Say how many lines in the following entries include "desc", and add nothing else.
*** Opening of Supplied entries ***
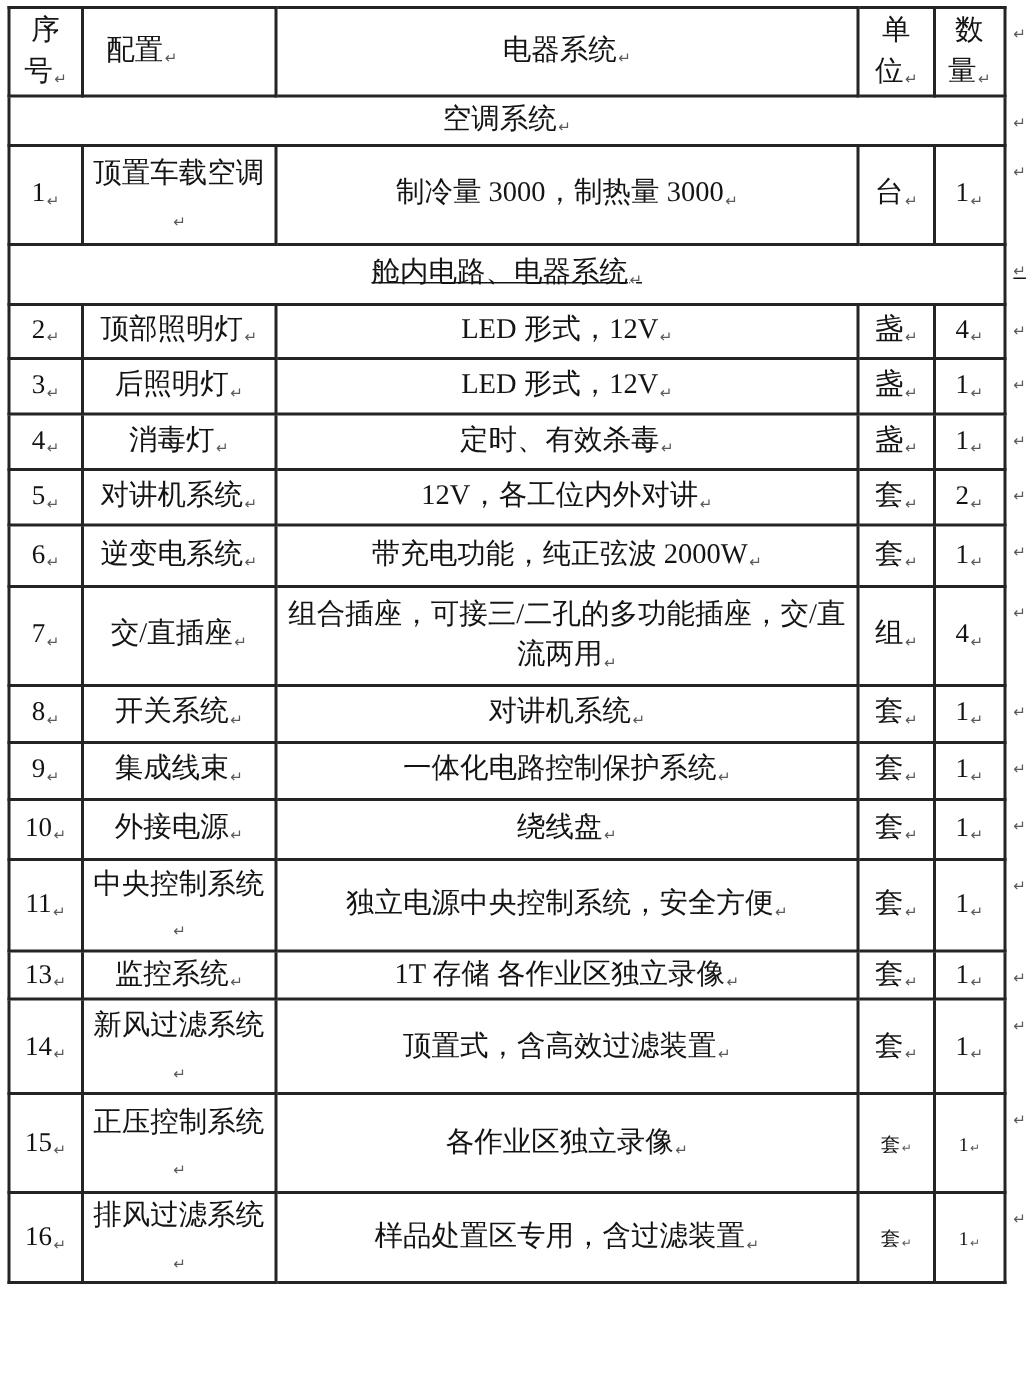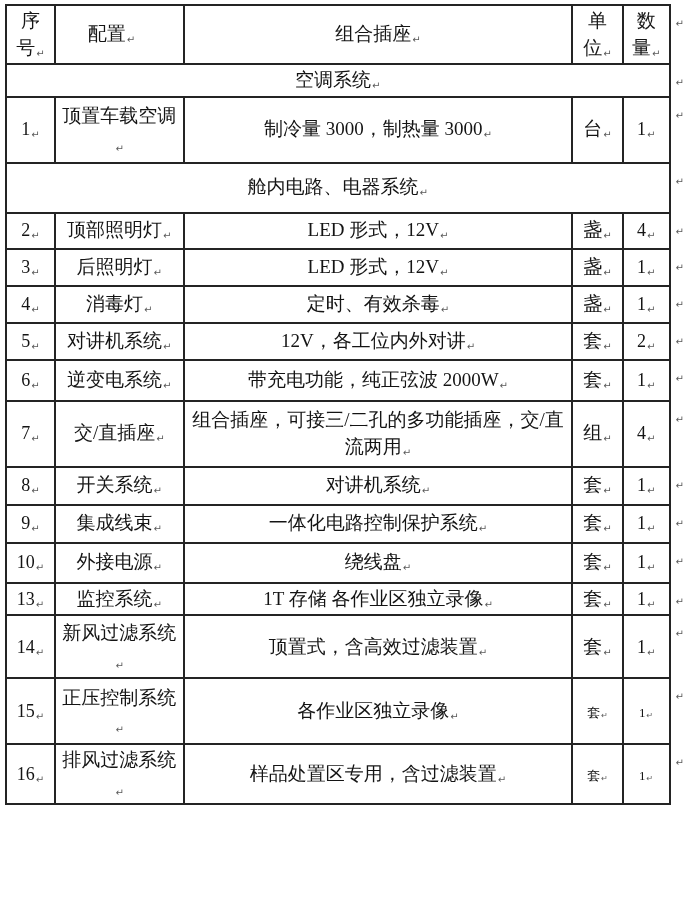--- a/index.html
+++ b/index.html
@@ -33,7 +33,7 @@
   }
   .c-name { padding: 2px 12px; }
   .c-desc { padding: 2px 8px; }
-  th.h-name { text-align: left; padding-left: 32px; }
+  th.h-name { text-align: left; padding-left: 15px; }
   .stack { white-space: pre-line; }
   .num { font-size: 18px; }
   .cr {

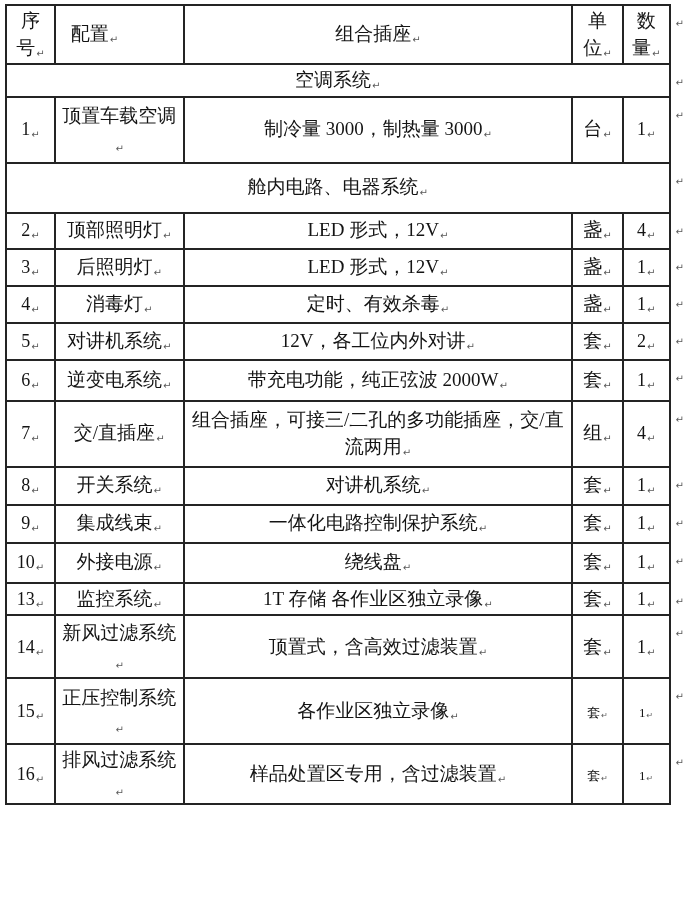--- a/index.html
+++ b/index.html
@@ -66,7 +66,7 @@
         <th><span class="t stack">序
 号</span><span class="cr">↵</span></th>
         <th class="h-name"><span class="t">配置</span><span class="cr">↵</span></th>
-        <th><span class="t">组合插座</span><span class="cr">↵</span></th>
+        <th><span class="t">电器系统</span><span class="cr">↵</span></th>
         <th><span class="t stack">单
 位</span><span class="cr">↵</span></th>
         <th><span class="t stack">数

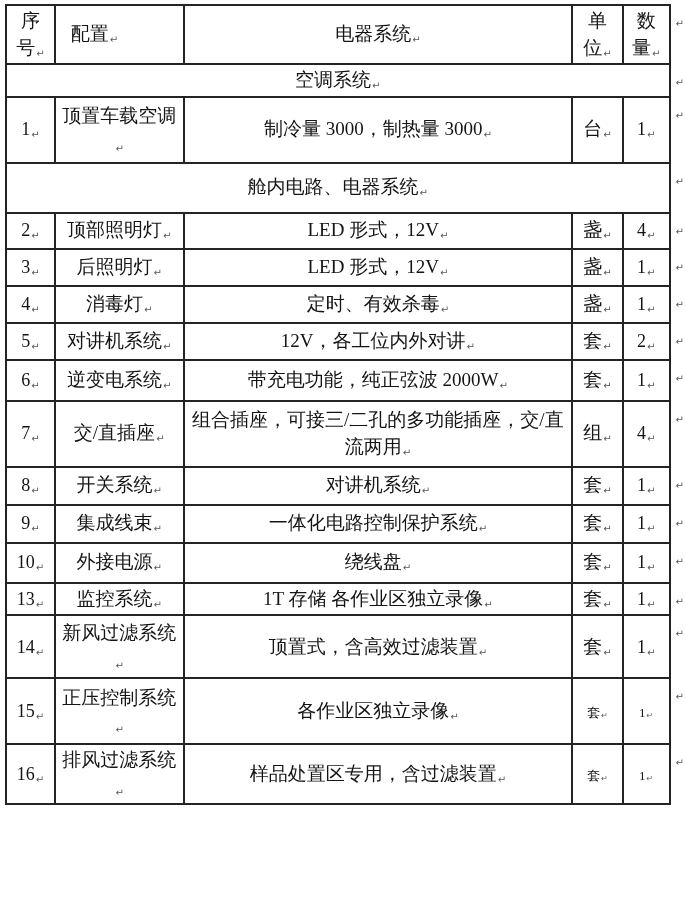--- a/index.html
+++ b/index.html
@@ -87,7 +87,7 @@
           <td class="c-qty"><span class="t num">1</span><span class="cr">↵</span></td>
           <td class="c-out"><span class="cr">↵</span></td>
         </tr>
-        <tr style="height: 50px;">
+        <tr style="height: 40px; text-decoration: underline;">
           <td class="c-section" colspan="5"><span class="t">舱内电路、电器系统</span><span class="cr">↵</span></td>
           <td class="c-out"><span class="cr">↵</span></td>
         </tr>

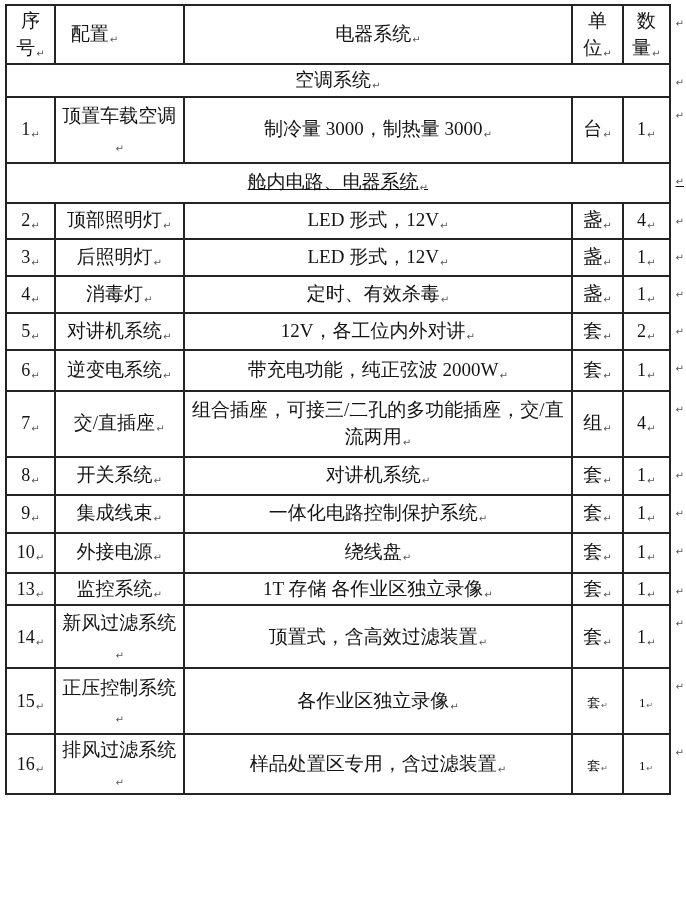--- a/index.html
+++ b/index.html
@@ -163,6 +163,14 @@
           <td class="c-qty"><span class="t num">1</span><span class="cr">↵</span></td>
           <td class="c-out"><span class="cr">↵</span></td>
         </tr>
+        <tr style="height: 61px;">
+          <td class="c-no"><span class="t num">11</span><span class="cr">↵</span></td>
+          <td class="c-name"><span class="t">中央控制系统</span><span class="cr">↵</span></td>
+          <td class="c-desc"><span class="t">独立电源中央控制系统，安全方便</span><span class="cr">↵</span></td>
+          <td class="c-unit"><span class="t">套</span><span class="cr">↵</span></td>
+          <td class="c-qty"><span class="t num">1</span><span class="cr">↵</span></td>
+          <td class="c-out"><span class="cr">↵</span></td>
+        </tr>
         <tr style="height: 25px;">
           <td class="c-no"><span class="t num">13</span><span class="cr">↵</span></td>
           <td class="c-name"><span class="t">监控系统</span><span class="cr">↵</span></td>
*** Close of Supplied entries ***
## Answer to the exercise
2